According to a story from globenewswire.com, the biopharmaceutical company Mustang Bio, Inc. has recently announced that the US Food and Drug Administration (FDA) has recently awarded the company Orphan Drug designation for its experimental product candidate MB-102. The designation is for treating the rare blood cancer acute myeloid leukemia. MB-102 has previously earned the same designation for treating a related disease called blastic plasmacytoid dendritic cell neoplasm (BPDCN). Mustang Bio is focused on the development of gene and cell therapies for rare genetic diseases, solid tumors, and blood cancers.
About Acute Myeloid Leukemia (AML)
Acute myeloid leukemia, also known as acute myelogenous leukemia, is a type of blood cancer which affects myeloblasts, stem cells that would normally develop into myeloid white blood cells. There are a number of risk factors for this cancer, including other blood disorders such as myelodysplastic syndrome, family history, certain genetic variants, chemical exposure (including chemotherapy agents), and radiation. Symptoms include an increased risk of infection, easy bruising and bleeding, fatigue, shortness of breath, fever, weight and appetite loss, anemia, and bone/joint pain. Treatment for this cancer is most often chemotherapy or stem cell transplant; there are very limited options for patients with relapsed disease. The five year survival rate for acute myeloid leukemia is only 27 percent in the US. There is a clear need for more effective treatments for this cancer. To learn more about acute myeloid leukemia, click here.

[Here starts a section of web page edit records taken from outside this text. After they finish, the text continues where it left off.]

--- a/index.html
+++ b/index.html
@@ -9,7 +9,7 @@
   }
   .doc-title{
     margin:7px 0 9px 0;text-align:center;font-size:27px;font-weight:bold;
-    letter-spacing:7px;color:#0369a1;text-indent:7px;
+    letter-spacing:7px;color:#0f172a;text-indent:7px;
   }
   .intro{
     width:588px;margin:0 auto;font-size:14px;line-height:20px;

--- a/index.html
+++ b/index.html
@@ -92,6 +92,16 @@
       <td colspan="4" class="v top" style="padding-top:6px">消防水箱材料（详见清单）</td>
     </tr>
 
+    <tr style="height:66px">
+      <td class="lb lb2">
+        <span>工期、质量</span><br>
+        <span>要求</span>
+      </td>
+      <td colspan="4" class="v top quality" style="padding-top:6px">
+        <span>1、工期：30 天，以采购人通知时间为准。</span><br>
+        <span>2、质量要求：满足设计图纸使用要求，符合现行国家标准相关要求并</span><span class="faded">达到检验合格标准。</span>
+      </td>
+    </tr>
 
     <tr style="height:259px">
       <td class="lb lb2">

About Orphan Drug Designation
Orphan Drug designation is typically reserved for drugs that are in development for the treatment of diseases and conditions that are considered rare, which is defined as any disease that affects less than 200,000 people in the US. To qualify, the experimental therapy must display advantages in safety and/or effectiveness over currently available drugs or it must fulfill a medical need that is not being met. The designation confers several benefits to the recipient company, such as tax breaks, the waiving of certain fees, and a seven year long period of market exclusivity if the drug is approved for public use.